Tag: Artistic Expression

  • The Freeze

    The Freeze

    Every so often, I experience what I call the freeze.

    Artists will know exactly what I mean. It is that moment right before you begin a new piece, canvas blank and supplies ready, when something inside you locks up. You want to move, but you don’t. You know what to do, but suddenly you can’t do it.

    It’s not laziness and it’s not a lack of ideas. It’s more like a quiet paralysis, the sense that whatever you do first will somehow be wrong, wasteful, or irreversible.

    I experienced that tonight, and it surprised me. I haven’t frozen like that in a long time.

    Maybe it is holiday stress. Maybe it is the cumulative weight of life, reality, and empathy for a world that feels perpetually on edge. Maybe it is something smaller, or something that would sound completely absurd to anyone watching from the outside. But absurd does not mean invalid.

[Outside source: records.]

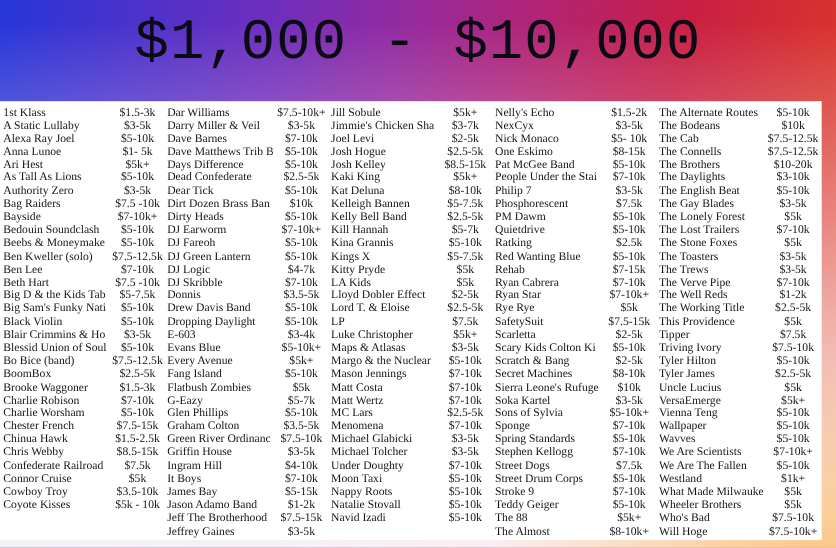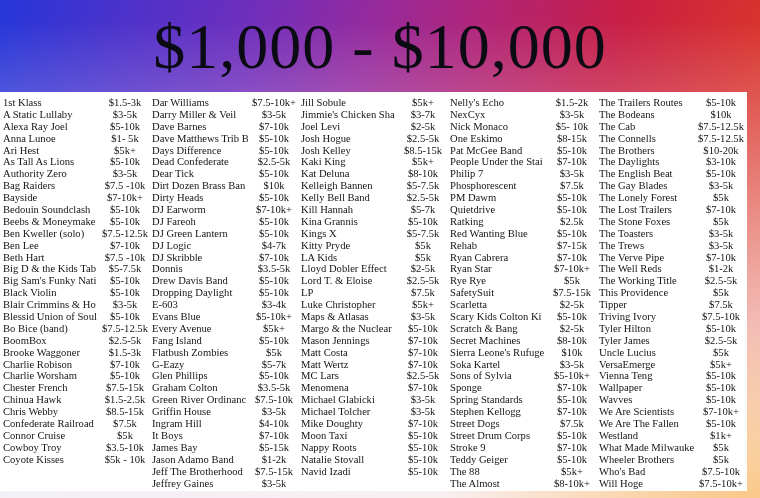--- a/index.html
+++ b/index.html
@@ -12,22 +12,22 @@
       radial-gradient(ellipse 58% 55% at 100% 104%, rgba(250,165,50,0.60), rgba(250,165,50,0) 72%),
       linear-gradient(to bottom, rgba(255,255,255,0) 4%, rgba(255,255,255,0.55) 55%, rgba(252,250,248,0.95) 94%),
       linear-gradient(100deg, #2636d8 0%, #4a32cc 14%, #6f2ebc 30%, #952a9e 44%, #b02478 57%, #c81f44 74%, #d8332e 90%, #e04a30 100%);
     font-family: "Liberation Serif", serif;
   }
   .page-title {
     position: absolute;
     top: 10px; left: 0;
     width: 100%;
     text-align: center;
-    font-family: Liberation Serif, serif;
-    font-size: 64px;
+    font-family: Liberation Mono, monospace;
+    font-size: 52px;
     font-weight: 400;
     letter-spacing: 1px;
     color: #0b0b14;
   }
   .list-area {
     position: absolute;
     left: 0; top: 92px;
     width: 747px; height: 399px;
     background: #ffffff;
     box-sizing: border-box;
@@ -432,21 +432,21 @@
         </div>
         <div class="row">
           <span class="name">Michael Glabicki</span>
           <span class="price">$3-5k</span>
         </div>
         <div class="row">
           <span class="name">Michael Tolcher</span>
           <span class="price">$3-5k</span>
         </div>
         <div class="row">
-          <span class="name">Mike Doughty</span>
+          <span class="name">Under Doughty</span>
           <span class="price">$7-10k</span>
         </div>
         <div class="row">
           <span class="name">Moon Taxi</span>
           <span class="price">$5-10k</span>
         </div>
         <div class="row">
           <span class="name">Nappy Roots</span>
           <span class="price">$5-10k</span>
         </div>
@@ -588,21 +588,21 @@
           <span class="name">The 88</span>
           <span class="price">$5k+</span>
         </div>
         <div class="row">
           <span class="name">The Almost</span>
           <span class="price">$8-10k+</span>
         </div>
       </div>
       <div class="pair">
         <div class="row">
-          <span class="name">The Trailers Routes</span>
+          <span class="name">The Alternate Routes</span>
           <span class="price">$5-10k</span>
         </div>
         <div class="row">
           <span class="name">The Bodeans</span>
           <span class="price">$10k</span>
         </div>
         <div class="row">
           <span class="name">The Cab</span>
           <span class="price">$7.5-12.5k</span>
         </div>

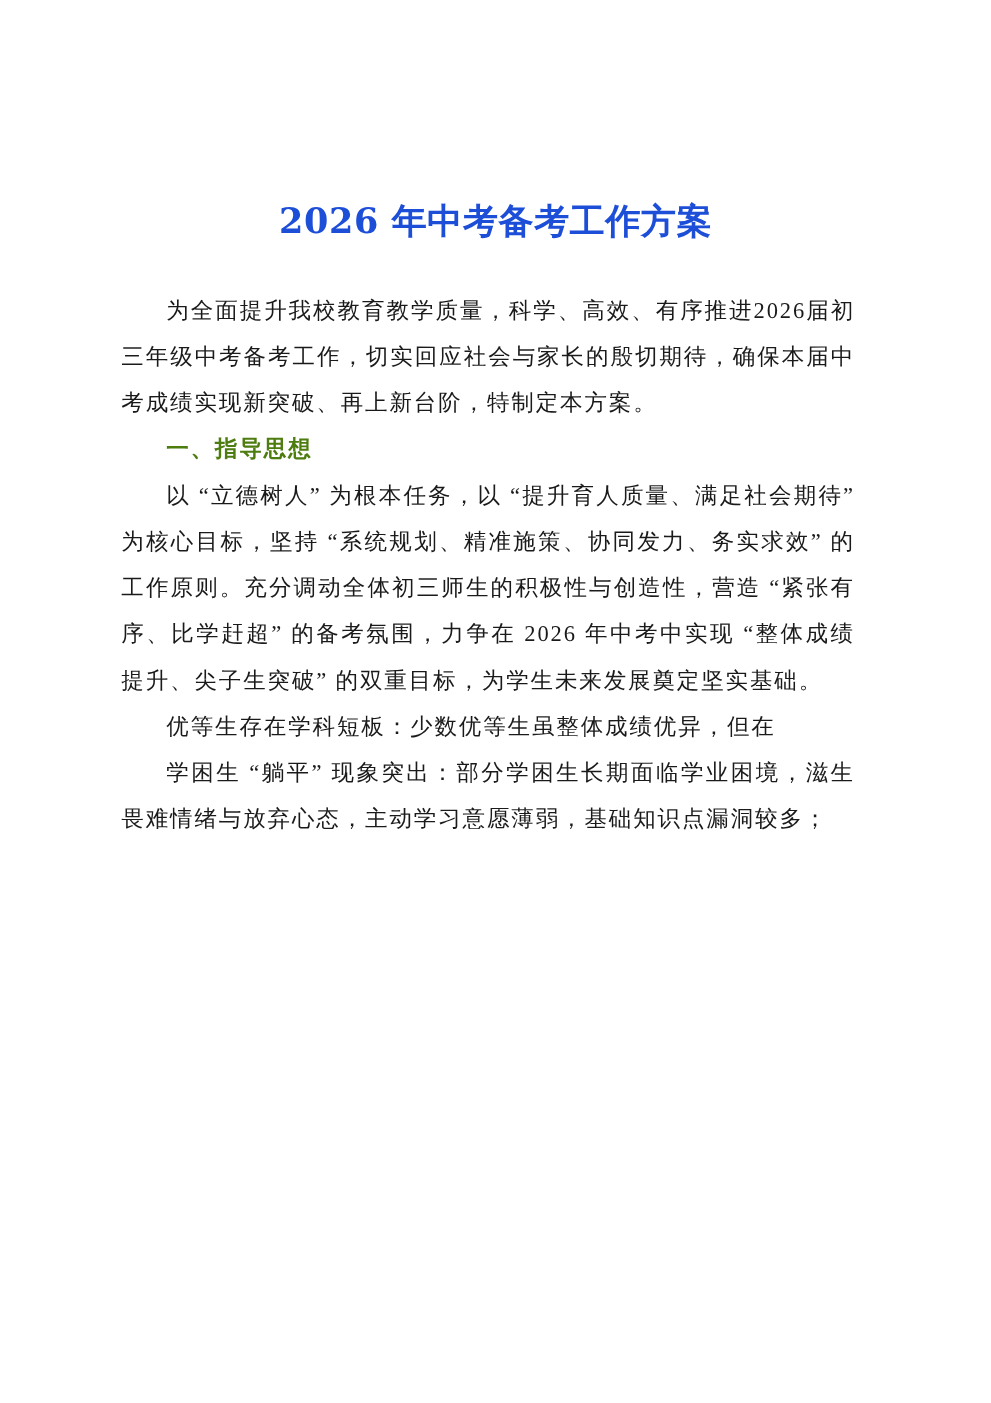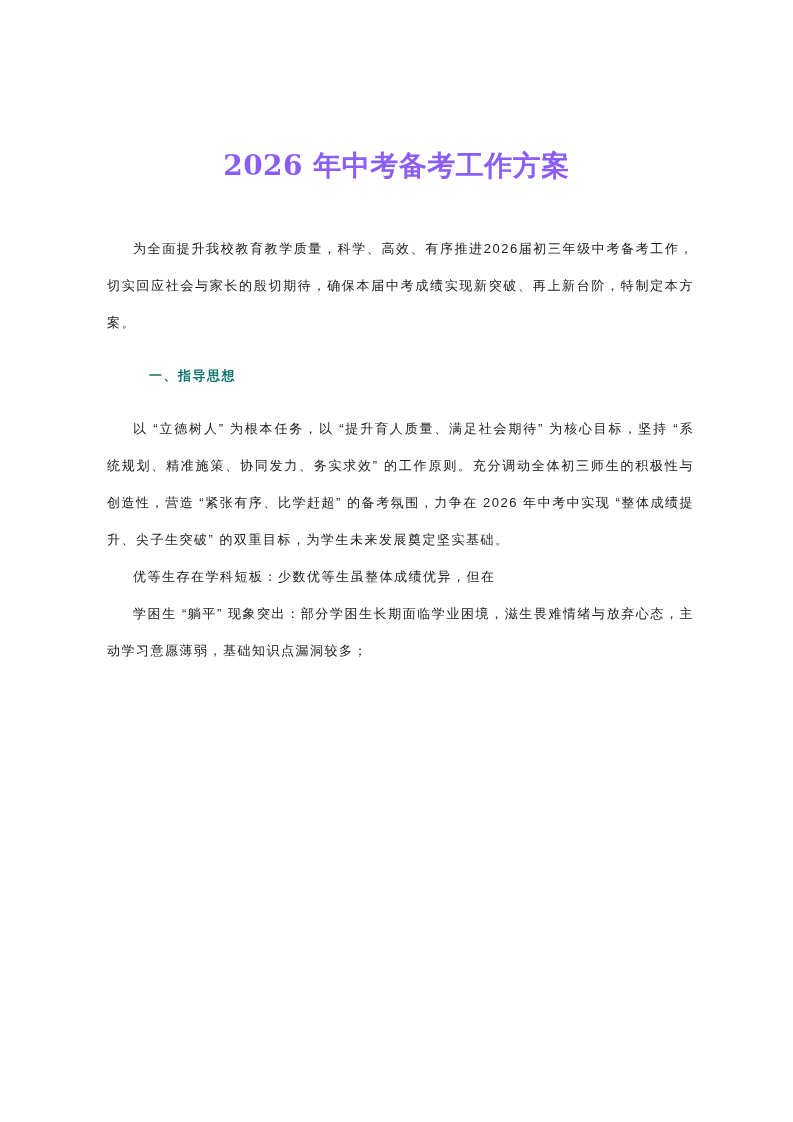--- a/index.html
+++ b/index.html
@@ -17,55 +17,55 @@
     .page {
       position: absolute;
       left: 0;
       top: 0;
       width: 793px;
       height: 1122px;
       background: #ffffff;
     }
     .title {
       position: absolute;
-      top: 146px;
+      top: 157px;
       left: 0;
       width: 793px;
       text-align: center;
       font-family: "DejaVu Serif", "Liberation Serif", serif;
       font-weight: bold;
       font-size: 28px;
       line-height: 40px;
       letter-spacing: 0.5px;
-      color: #8b5cf6;
+      color: #1d4ed8;
       margin: 0;
     }
     .content {
       position: absolute;
       top: 230px;
-      left: 107px;
+      left: 97px;
       width: 587px;
-      font-family: Liberation Sans, sans-serif;
-      font-size: 13px;
+      font-family: Liberation Serif, serif;
+      font-size: 18px;
       line-height: 37px;
       color: #1a1a1a;
     }
     .para {
       margin: 0;
       text-indent: 2em;
       text-align: justify;
       text-justify: inter-character;
       letter-spacing: 1.5px;
     }
     .heading {
-      margin: 16px;
+      margin: 0;
       text-indent: 2em;
       font-weight: bold;
       letter-spacing: 1.5px;
-      color: #0f766e;
+      color: #4d7c0f;
     }
   </style>
 </head>
 <body>
 
 <div class="page">
   <h1 class="title">2026 年中考备考工作方案</h1>
 
   <div class="content">
     <p class="para">为全面提升我校教育教学质量，科学、高效、有序推进2026届初三年级中考备考工作，切实回应社会与家长的殷切期待，确保本届中考成绩实现新突破、再上新台阶，特制定本方案。</p>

    Any time we experience something like this, there is a reason… and I am the kind of person who looks for it. I look inward and outward, I sit with the discomfort instead of trying to bulldoze through it, and I pay attention to what is actually happening in my body and mind.

    I find that process purposeful, and sometimes even enjoyable, not because it’s comfortable but because it gives me agency. When I understand what is happening and why, anxiety loses its grip. I can experience it and coexist with it at the same time. More often than not, that approach resolves the issue in a deeper and longer-lasting way than simply forcing myself forward.

    So this is the internal conversation I had tonight, and how I talked myself through it once I reached a clearer understanding of what was really going on. This is where my professional training in psychology meets my self-taught training in art, I suppose.

    If you have similar experiences to what I’ve described above, I hope some part of this is useful to you.


    Step 1. Pause for a moment. Not to analyze or fix anything, just to name what is happening. Once something is named, it tends to lose a surprising amount of its power.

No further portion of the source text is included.